→ Exercise instructions:
Please filter the entries and return only the lines that include "When".

→ Given records:
────────────────

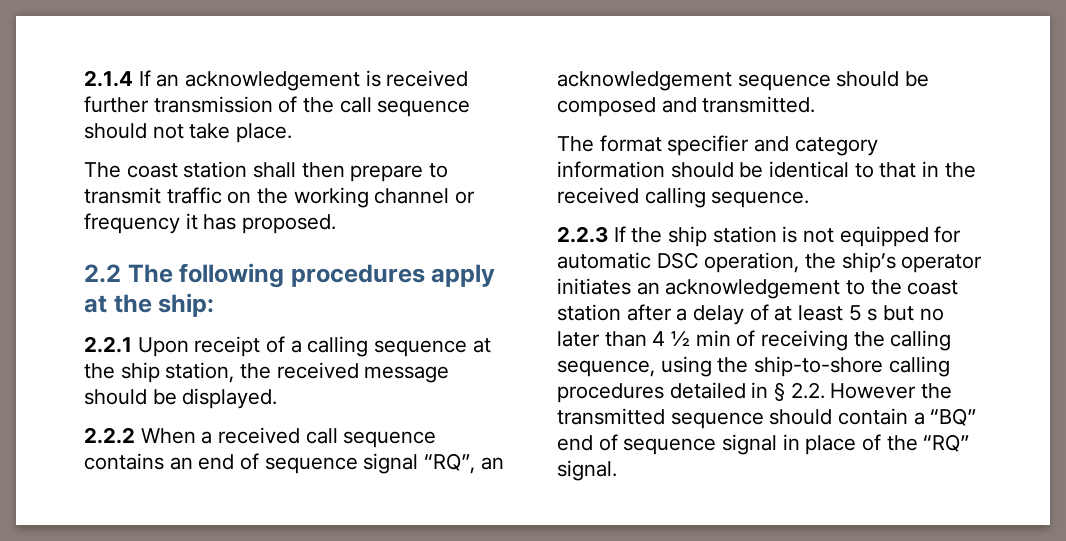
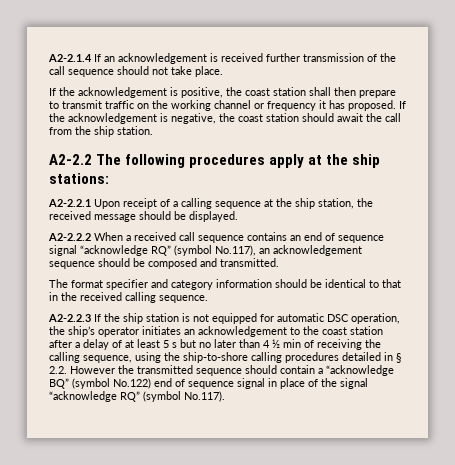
- 2.1.4 If an acknowledgement is received further transmission of the call sequence should not take place.
+ A2-2.1.4 If an acknowledgement is received further transmission of the call sequence should not take place.
- The coast station shall then prepare to transmit traffic on the working channel or frequency it has proposed.
- 2.2 The following procedures apply at the ship:
- 2.2.1 Upon receipt of a calling sequence at the ship station, the received message should be displayed.
+ If the acknowledgement is positive, the coast station shall then prepare to transmit traffic on the working channel or frequency it has proposed. If the acknowledgement is negative, the coast station should await the call from the ship station.
+ A2-2.2 The following procedures apply at the ship stations:
+ A2-2.2.1 Upon receipt of a calling sequence at the ship station, the received message should be displayed.
- 2.2.2 When a received call sequence contains an end of sequence signal “RQ”, an acknowledgement sequence should be composed and transmitted.
+ A2-2.2.2 When a received call sequence contains an end of sequence signal “acknowledge RQ” (symbol No.117), an acknowledgement sequence should be composed and transmitted.
- 2.2.3 If the ship station is not equipped for automatic DSC operation, the ship’s operator initiates an acknowledgement to the coast station after a delay of at least 5 s but no later than 4 ½ min of receiving the calling sequence, using the ship-to-shore calling procedures detailed in § 2.2. However the transmitted sequence should contain a “BQ” end of sequence signal in place of the “RQ” signal.
+ A2-2.2.3 If the ship station is not equipped for automatic DSC operation, the ship’s operator initiates an acknowledgement to the coast station after a delay of at least 5 s but no later than 4 ½ min of receiving the calling sequence, using the ship-to-shore calling procedures detailed in § 2.2. However the transmitted sequence should contain a “acknowledge BQ” (symbol No.122) end of sequence signal in place of the signal “acknowledge RQ” (symbol No.117).

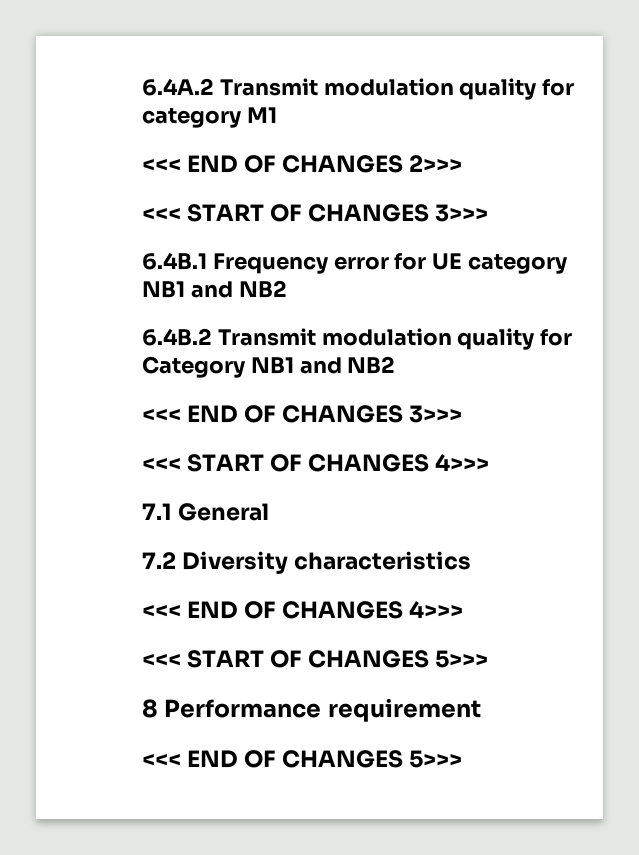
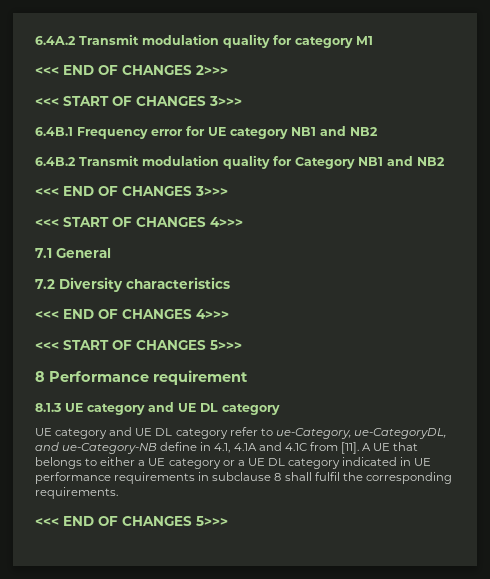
+ 8.1.3 UE category and UE DL category
+ UE category and UE DL category refer to ue-Category, ue-CategoryDL, and ue-Category-NB define in 4.1, 4.1A and 4.1C from [11]. A UE that belongs to either a UE category or a UE DL category indicated in UE performance requirements in subclause 8 shall fulfil the corresponding requirements.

────────────────

→ The answer:
- 2.2.2 When a received call sequence contains an end of sequence signal “RQ”, an acknowledgement sequence should be composed and transmitted.
+ A2-2.2.2 When a received call sequence contains an end of sequence signal “acknowledge RQ” (symbol No.117), an acknowledgement sequence should be composed and transmitted.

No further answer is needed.